Der Anspruch auf Information gem. § 1 Abs. 1 S. 1 IFG darf bei der gleichzeitigen Mitteilung von personenbezogenen Daten nur gewährt werden, soweit das Informationsinteresse des Antragstellers das schutzwürdige Interesse des Dritten am Ausschluss des Informationszugangs überwiegt oder der Dritte eingewilligt hat (vgl. § 5 Abs. 1 IFG). Gem. § 5 Abs. 1 S. 2 ist die Übermittlung besonderer Arten personenbezogener Daten nur zulässig, wenn der Dritte ausdrücklich einwilligt. Das Informationsinteresse überwiegt dann nicht, wenn es um Dienst- oder Amtsverhältnisse, oder ein Berufs- oder Amtsgeheimnis vorliegt. 6

Ein Grund für die Ablehnung einer Informationsfreiheitsgesetzanfrage kann folglich aus datenschutzrechtlichen Gründen und dem Recht auf informationelle Selbstbestimmung gegeben sein. 7

Es stellt sich jedoch die Frage, ob aus dem erhöhten Informationsbedürfnis der Gesellschaft, die Anonymisierung der personenbezogenen Daten in den Fällen, in denen aus diesem Grund eine Ablehnung erfolgt, für eine gesteigerte Transparenz der öffentlichen Verwaltung sorgen kann.

Eine Ablehnung kann nicht auf § 5 Abs. 3 IFG gestützt werden, wenn sich die Angabe im Rahmen der Informationsfreiheitsanfrage auf Name, Titel, akademischen Grad, Berufs- und Funktionsbezeichnung, Büroanschrift und -telekommunikationsnummer beschränkt und der Dritte als Gutachter, Sachverständiger oder in vergleichbarer Weise eine Stellungnahme in einem Verfahren abgegeben hat.

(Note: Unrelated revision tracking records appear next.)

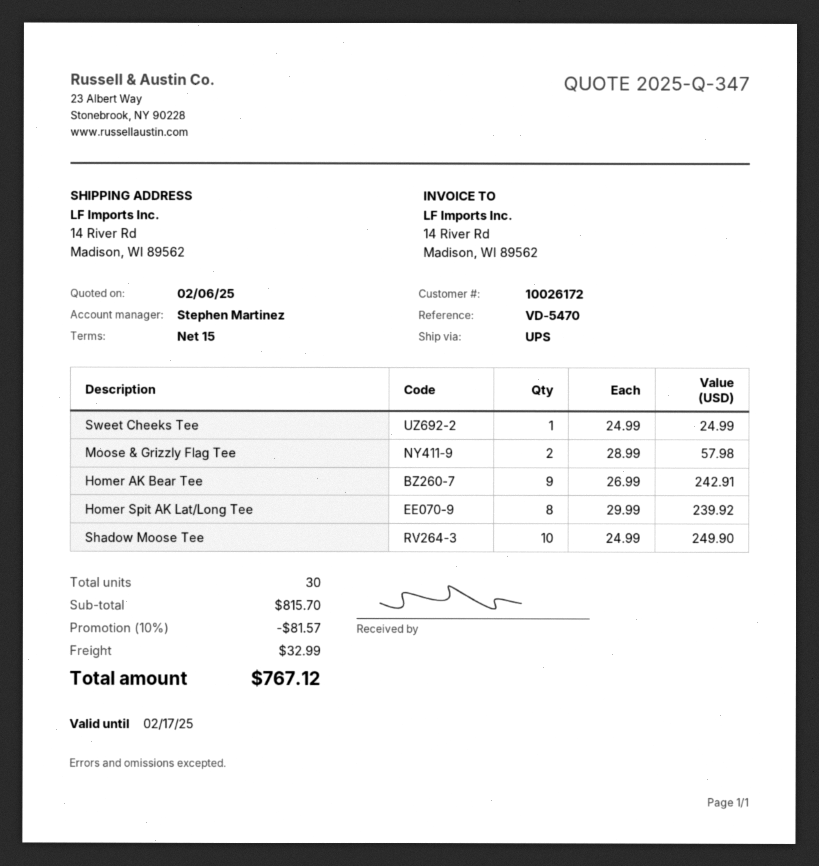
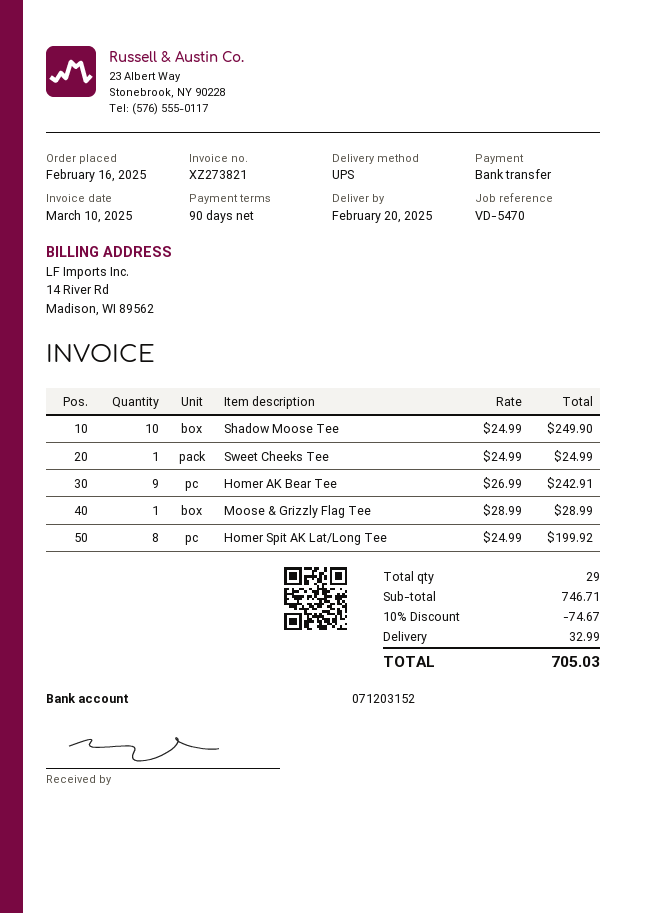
payment terms: 15 days -> 90 days
Moose & Grizzly Flag Tee: 2 x 28.99 = 57.98 -> 1 x 28.99 = 28.99
Homer Spit AK Lat/Long Tee: 8 x 29.99 = 239.92 -> 8 x 24.99 = 199.92
total quantity: 30 -> 29
subtotal: 815.70 -> 746.71
discount: 10% = 81.57 -> 10% = 74.67
total: 767.12 -> 705.03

Die Voraussetzungen müssen allerdings kumulativ vorliegen, sodass es sich hierbei um einen sehr eingeschränkten Anwendungsbereich handelt. Gleiches gilt gem. § 5 Abs. 4 für die Bearbeiter, soweit Name, Titel, akademischer Grad, Berufs- und Funktionsbezeichnung, Büroanschrift und -telekommunikationsnummer Ausdruck und Folge der amtlichen Tätigkeit sind und kein Ausnahmetatbestand erfüllt ist.

Anonymisierung und Pseudonymisierung von personenbezogenen Daten bei Informationsfreiheitsgesetzanfragen

Es ist festzuhalten, dass eine Informationsfreiheitsgesetzanfrage, die ebenfalls Einblick in personenbezogene Daten geben kann, grundsätzlich abzulehnen ist und nur ausnahmsweise das Informationsinteresse überwiegt, wenn es sich um Stellungnahmen von Gutachtern, Sachverständigen oder ähnlichen handelt. Hierbei ist festzustellen, dass in diesem Fall die Gewährung des Informationsanspruchs die Ausnahme ist.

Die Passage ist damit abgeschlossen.